33. As regards the FtJ's consideration of documents provided to him after the hearing, I have set out in full what he said about those documents at [39] of his decision. In this respect I do consider that both the Presenting Officer's action in sending documents to the FtJ after the hearing, and the way that the FtJ dealt with that issue, were unfortunate, to say the least.
34. In the first place, the Presenting Officer ought not to have provided documents to the FtJ after the hearing without having been invited to do so, or without first having sought permission to do so either at the hearing or in advance of having sent them post-hearing. There is no indication that permission had been sought in advance or that the FtJ had invited the submission of documents post-hearing. Furthermore, the Presenting Officer apparently did not leave on the respondent's file a copy of any correspondence sent to the Tribunal after the hearing, listing in a comprehensive form the documents that were sent to the FtJ, which she ought to have done.
35. More importantly for the purposes of the appeal before me, I consider that the FtJ should either have declined to consider the documents, and have said as much, because they were not the subject of any application or invitation by him, or he ought to have ensured that they were served on the appellant's representatives to allow for any submissions to be made on them, before any consideration of them, if such consideration was to feature in his reasons. To do otherwise plainly creates a risk of unfairness.
36. However, it is apparent from the FtJ's decision that even without the post-hearing documents, he had concluded that the appellant was not a credible witness, for the reasons he gave independently of those documents, and that the appeal could not succeed, either under the Tier 4 Rules, under Article 8, or in relation to any common law unfairness. The letter said to be from the respondent to the appellant or her representatives stating that a certified copy of her passport was enclosed was not material in the sense that the FtJ had already concluded that the appellant was not credible about this, for the reasons he gave. In relation to the document suggesting that the 'application' of 22 December 2015 had been rejected as invalid, the appellant signally failed to produce to the FtJ any evidence in support of the contention that there had been a variation of the application.

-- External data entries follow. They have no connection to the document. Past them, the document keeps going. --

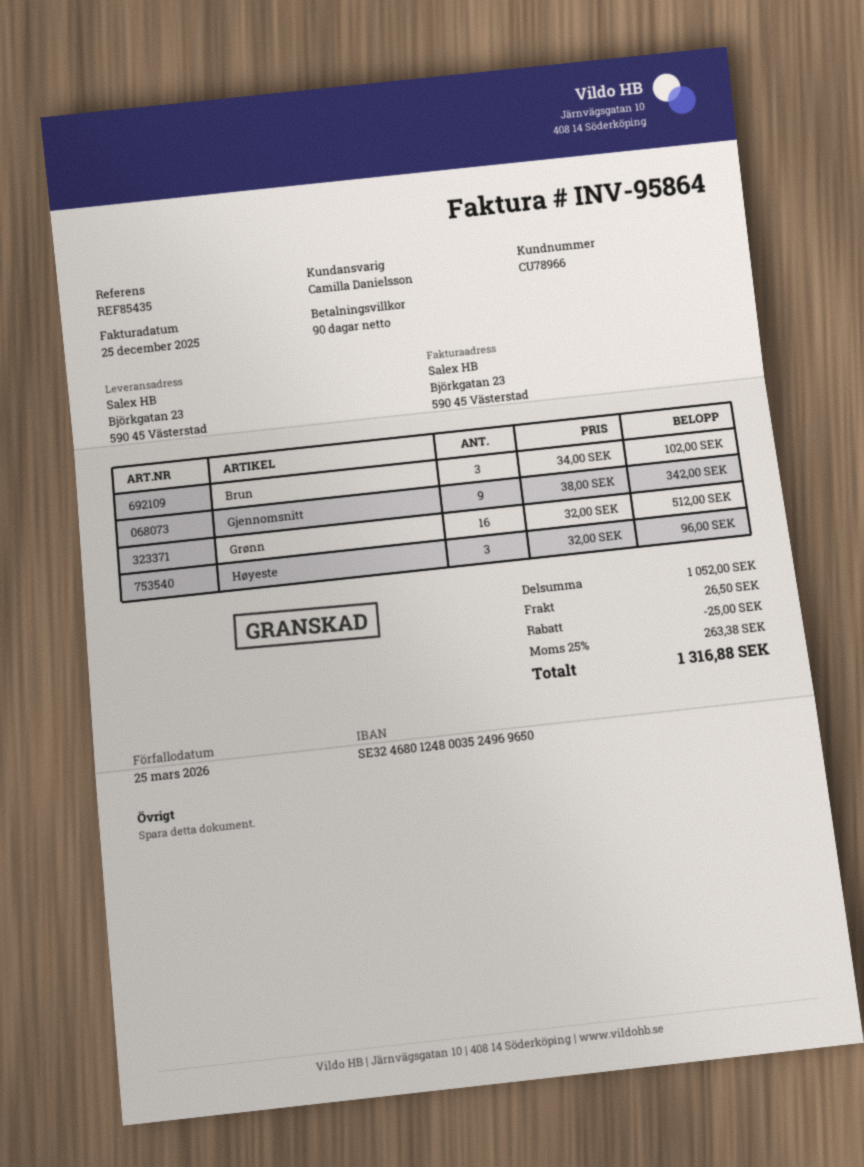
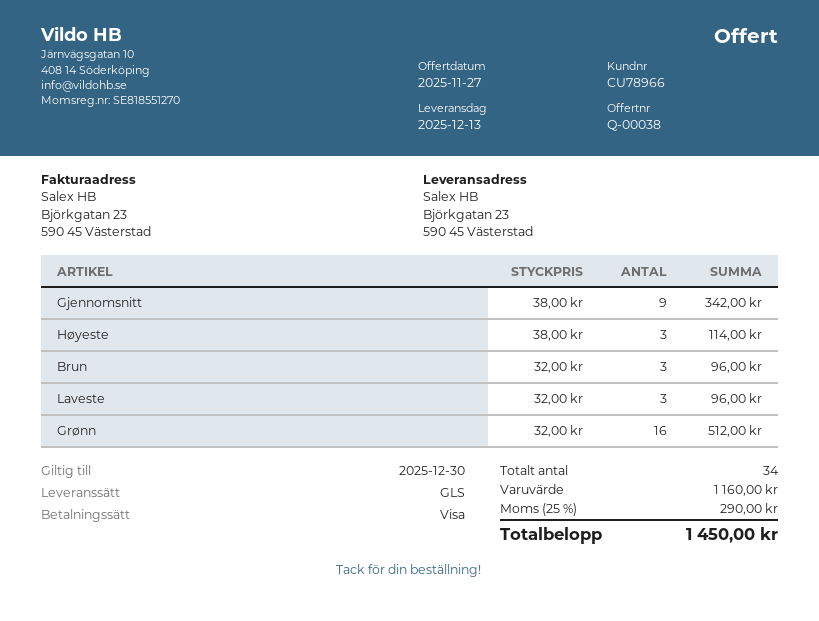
Brun: 3 x 34.00 = 102.00 -> 3 x 32.00 = 96.00
Høyeste: 3 x 32.00 = 96.00 -> 3 x 38.00 = 114.00
Laveste: none -> 3 x 32.00 = 96.00
subtotal: 1052.00 -> 1160.00
discount: 25.00 -> none
shipping: 26.50 -> none
tax: 25% = 263.38 -> 25% = 290.00
total: 1316.88 -> 1450.00

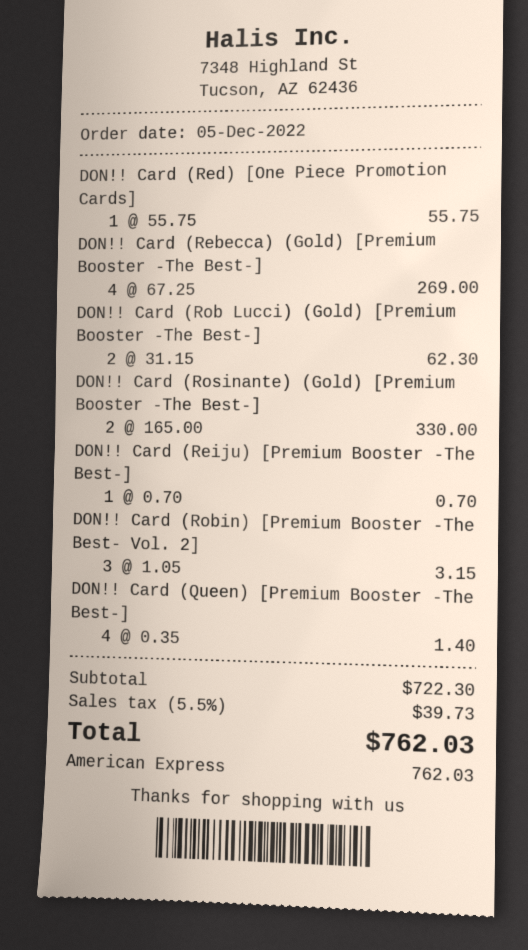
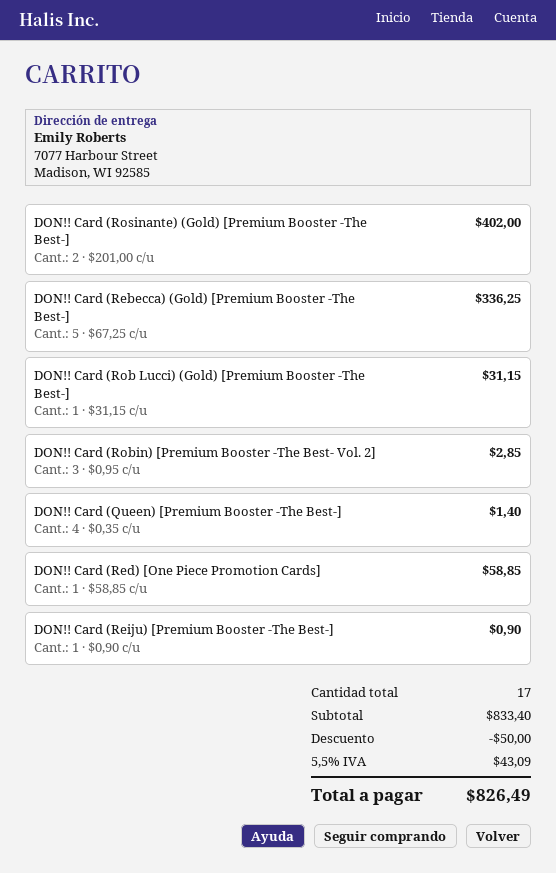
DON!! Card (Red) [One Piece Promotion Cards]: 1 x 55.75 = 55.75 -> 1 x 58.85 = 58.85
DON!! Card (Rebecca) (Gold) [Premium Booster -The Best-]: 4 x 67.25 = 269.00 -> 5 x 67.25 = 336.25
DON!! Card (Rob Lucci) (Gold) [Premium Booster -The Best-]: 2 x 31.15 = 62.30 -> 1 x 31.15 = 31.15
DON!! Card (Rosinante) (Gold) [Premium Booster -The Best-]: 2 x 165.00 = 330.00 -> 2 x 201.00 = 402.00
DON!! Card (Reiju) [Premium Booster -The Best-]: 1 x 0.70 = 0.70 -> 1 x 0.90 = 0.90
DON!! Card (Robin) [Premium Booster -The Best- Vol. 2]: 3 x 1.05 = 3.15 -> 3 x 0.95 = 2.85
subtotal: 722.30 -> 833.40
discount: none -> 50.00
tax: 5.5% = 39.73 -> 5.5% = 43.09
total: 762.03 -> 826.49

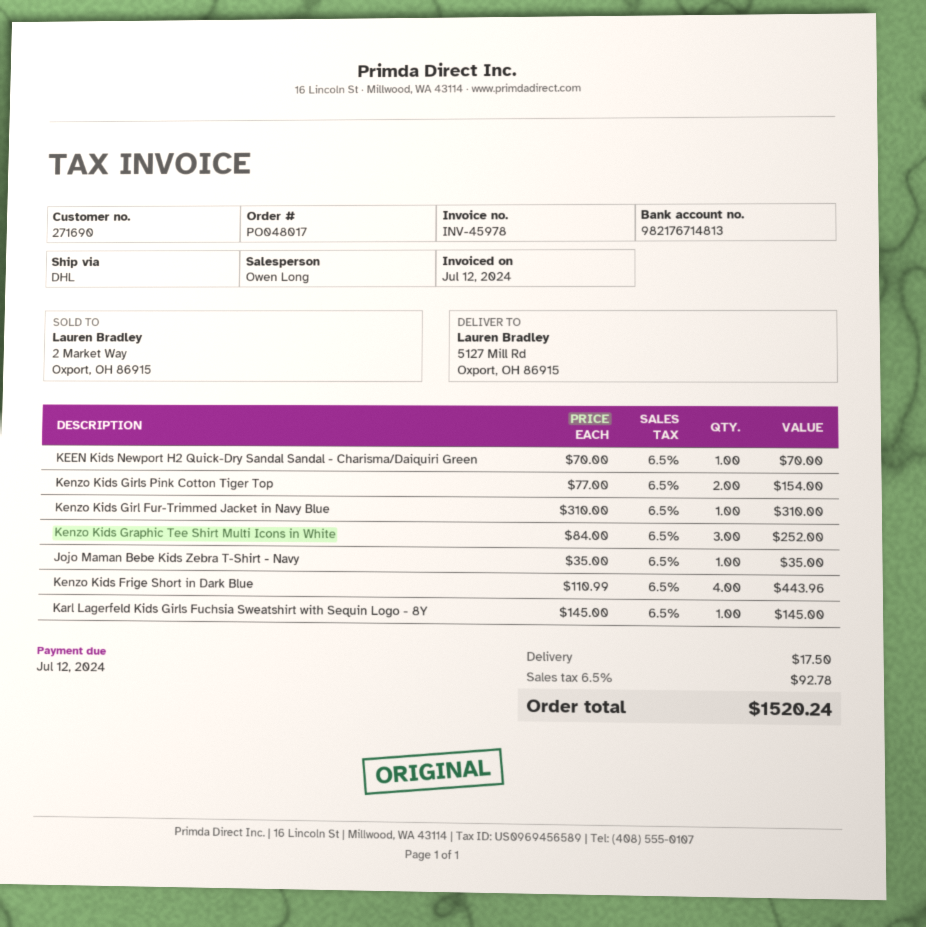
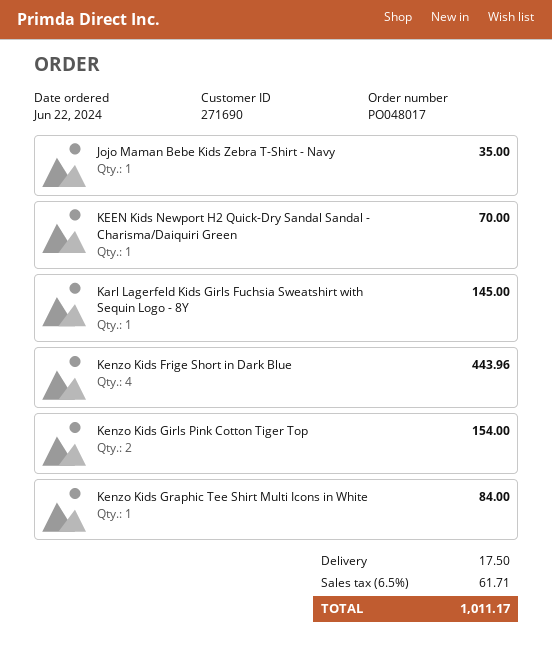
Kenzo Kids Girl Fur-Trimmed Jacket in Navy Blue: 1 for 310.00 -> none
Kenzo Kids Graphic Tee Shirt Multi Icons in White: 3 for 252.00 -> 1 for 84.00
tax: 6.5% = 92.78 -> 6.5% = 61.71
total: 1520.24 -> 1011.17

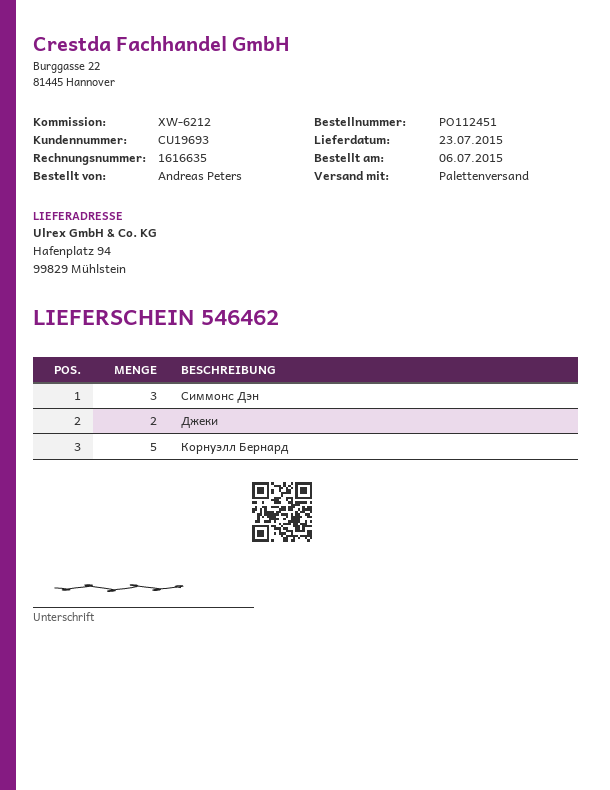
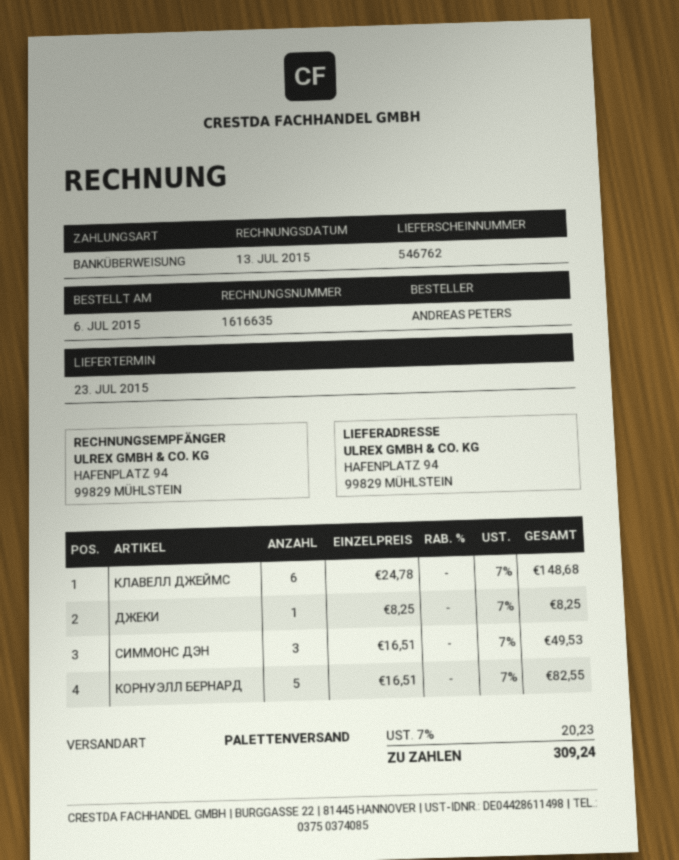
delivery note number: 546462 -> 546762
Джеки: 2 -> 1
КЛАВЕЛЛ ДЖЕЙМС: none -> 6

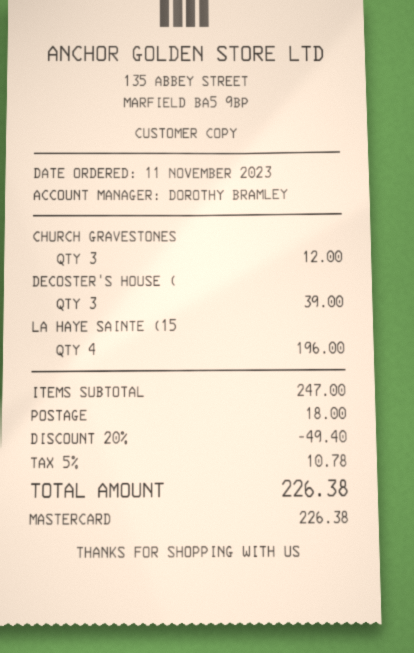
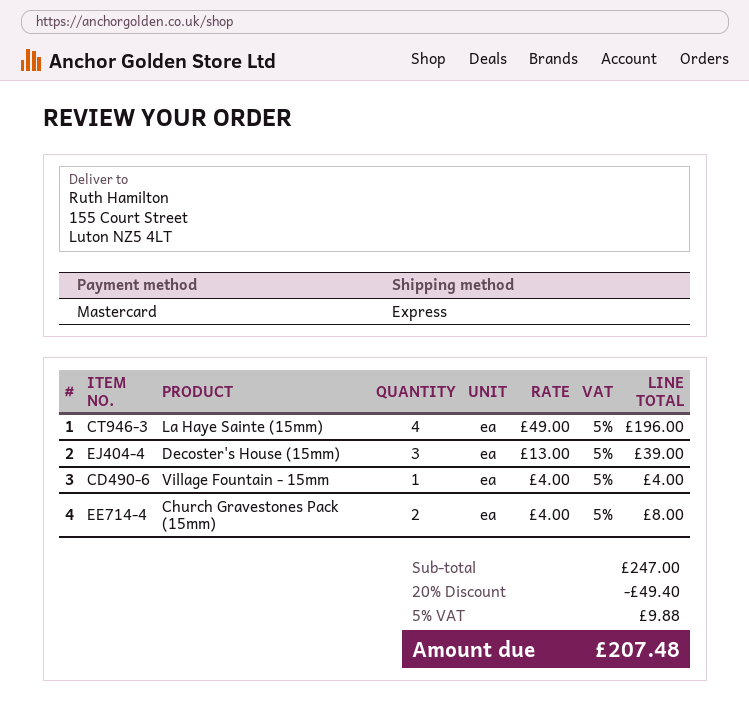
CHURCH GRAVESTONES: 3 for 12.00 -> 2 for 8.00
Village Fountain - 15mm: none -> 1 for 4.00
shipping: 18.00 -> none
tax: 5% = 10.78 -> 5% = 9.88
total: 226.38 -> 207.48

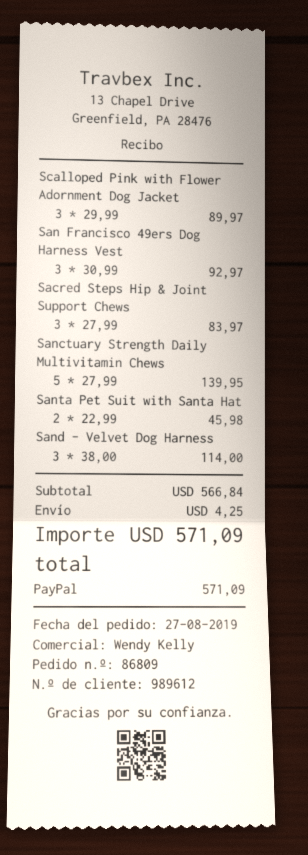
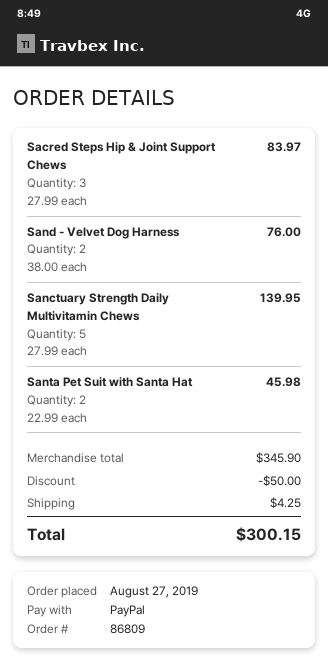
Scalloped Pink with Flower Adornment Dog Jacket: 3 x 29.99 = 89.97 -> none
San Francisco 49ers Dog Harness Vest: 3 x 30.99 = 92.97 -> none
Sand - Velvet Dog Harness: 3 x 38.00 = 114.00 -> 2 x 38.00 = 76.00
subtotal: 566.84 -> 345.90
discount: none -> 50.00
total: 571.09 -> 300.15

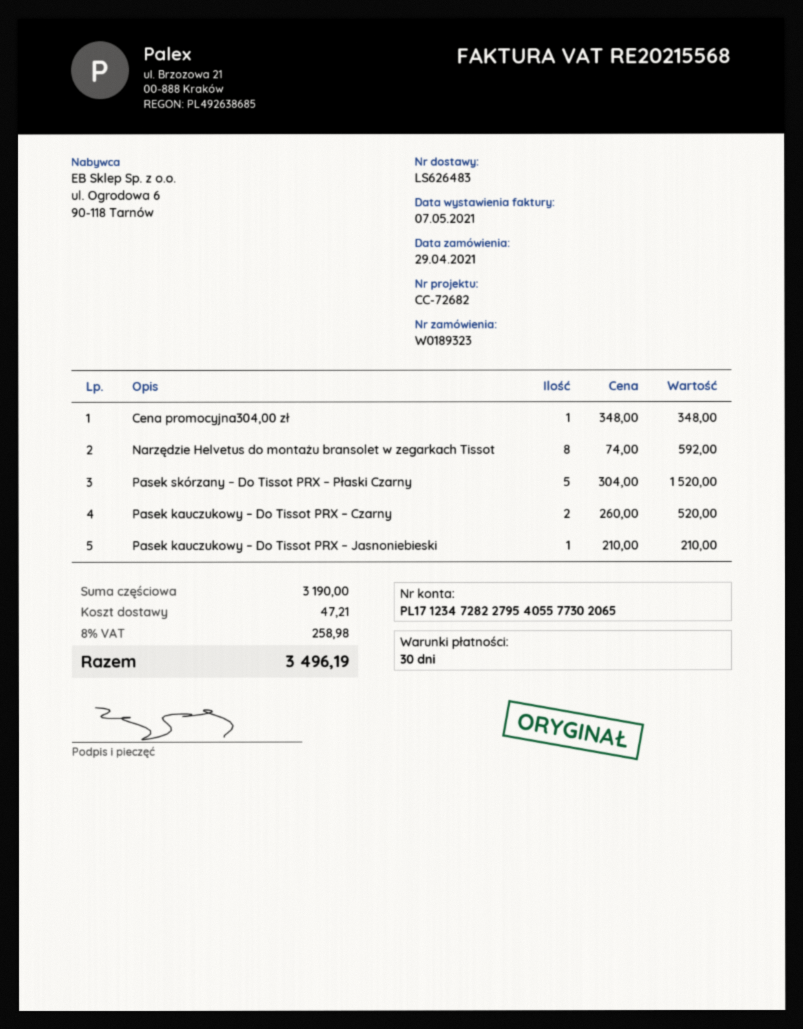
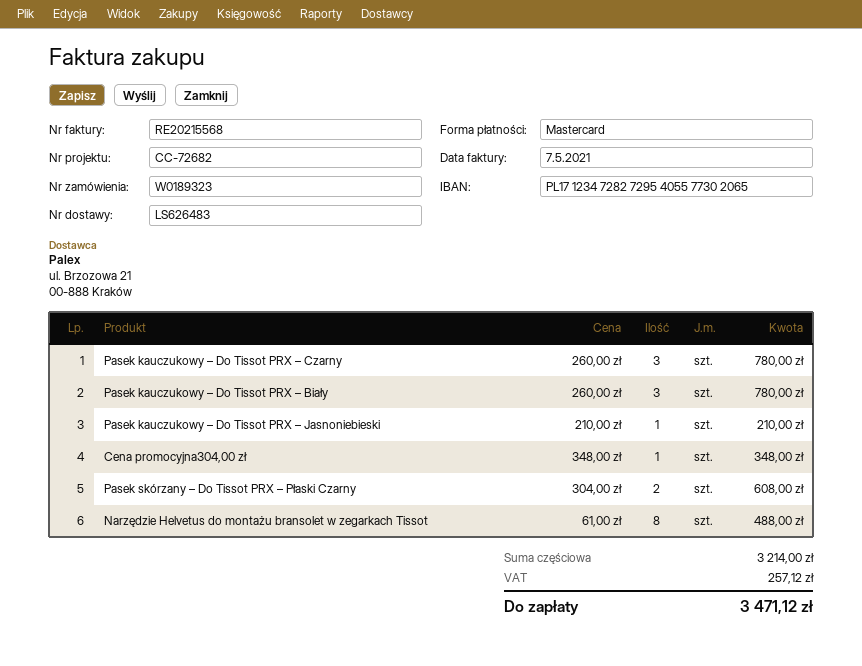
bank account: PL17123472822795405577302065 -> PL17123472827295405577302065
Narzędzie Helvetus do montażu bransolet w zegarkach Tissot: 8 x 74.00 = 592.00 -> 8 x 61.00 = 488.00
Pasek skórzany – Do Tissot PRX – Płaski Czarny: 5 x 304.00 = 1520.00 -> 2 x 304.00 = 608.00
Pasek kauczukowy – Do Tissot PRX – Czarny: 2 x 260.00 = 520.00 -> 3 x 260.00 = 780.00
Pasek kauczukowy – Do Tissot PRX – Biały: none -> 3 x 260.00 = 780.00
subtotal: 3190.00 -> 3214.00
shipping: 47.21 -> none
tax: 258.98 -> 257.12
total: 3496.19 -> 3471.12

The 60-day letter was not a matter in contention, and therefore that could not have made any difference either. The FtJ said at [39] that he had already found against the appellant on the issue of the variation application. He expressly stated that the "new evidence" did not change the outcome of the appeal, and there is nothing to indicate otherwise.
37. There is no reason at all to think that the FtJ had allowed the post-hearing documents to influence his decision in circumstances where he gave clear and sustainable reasons for concluding that the appeal could not succeed, and those reasons being manifest from the evidence before him.
38. Accordingly, whilst I do consider that the circumstances in which documents were sent post-hearing to the FtJ, and the FtJ's consideration of those documents, were wrong, I am not satisfied that this amounted to an error of law, or if it did, that it was an error of law that was material to the outcome of the appeal.
39. In the circumstances, this appeal is dismissed.
Decision
The decision of the First-tier Tribunal did not involve the making of an error on a point of law. Its decision to dismiss the appeal therefore stands.